174 Views Asked by At

I have an experiment that, I believe, produces data with Gaussian noise. That is, any subset of my data points have a joint multivariate normal distribution with covariance K (i.e., they are sampled from a function with a Gaussian Process prior). To simplify, suppose the mean function is zero, so the statistical model is:

$$ \mathbf{D} \sim N(\mathbf{0},\mathbf{K}) $$ Where the covariance has a stationary kernel plus independent noise: $$ K_{ij} = k(|\mathbf{d}_i-\mathbf{d}_j|) + \sigma_n^2\delta_{ij} $$

For example, $k$ may be a square-exponential kernel. I would like to compute a metric from my real data that indicates $k$ indeed has the correct functional form (including, that it's not just zero everywhere!).
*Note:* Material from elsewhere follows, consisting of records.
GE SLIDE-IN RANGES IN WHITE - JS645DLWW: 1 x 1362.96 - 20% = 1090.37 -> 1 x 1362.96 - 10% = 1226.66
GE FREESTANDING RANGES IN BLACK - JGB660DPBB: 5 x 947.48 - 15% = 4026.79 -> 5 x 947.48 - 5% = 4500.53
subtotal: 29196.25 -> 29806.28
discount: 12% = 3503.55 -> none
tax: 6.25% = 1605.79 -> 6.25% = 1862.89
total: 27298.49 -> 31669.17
Just to emphasize: this is a very high dimensional problem because the size of D is huge.

1

There are 1 best solutions below

2
On

A visual way to see it is to do a qq-plot. Take a bunch of $N(0,K)$ random variables (like via MATLAB's randn) and plot the quantiles of the distributions against each other (qqplot command in MATLAB). If they line up on the $x=y$ line, that's good evidence they are the same distribution and thus the noise is normal.
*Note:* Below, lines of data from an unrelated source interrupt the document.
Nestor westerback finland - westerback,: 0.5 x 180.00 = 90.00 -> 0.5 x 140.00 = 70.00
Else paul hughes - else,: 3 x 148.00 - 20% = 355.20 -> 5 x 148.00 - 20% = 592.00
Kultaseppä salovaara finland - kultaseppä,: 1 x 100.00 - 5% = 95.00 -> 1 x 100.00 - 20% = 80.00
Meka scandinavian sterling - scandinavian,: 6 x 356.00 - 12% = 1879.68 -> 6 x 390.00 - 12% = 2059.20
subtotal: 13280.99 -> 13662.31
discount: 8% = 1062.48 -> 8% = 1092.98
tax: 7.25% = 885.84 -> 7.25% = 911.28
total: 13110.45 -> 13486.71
Another way are hypothesis tests. You can try forms of the Kolmogorov-Smirnov test (might need to use the 2-sample to deal with the covariance matrix). There are multivariable versions, or you can just check that linear combinations are normal (that's one way to characterize a multivariate normal), and you can check all possible combinations (difficult if the dimension is high). Another popular test for this is the Royston test. If you're using R there's a good package for these types of tests called MVN. Other tests are Mardia's test, the BHEP test, the Cox-Small test, and the Smith and Jain's adaptation of the Friedman-Rafsky test, but I haven't seen these "in the wild".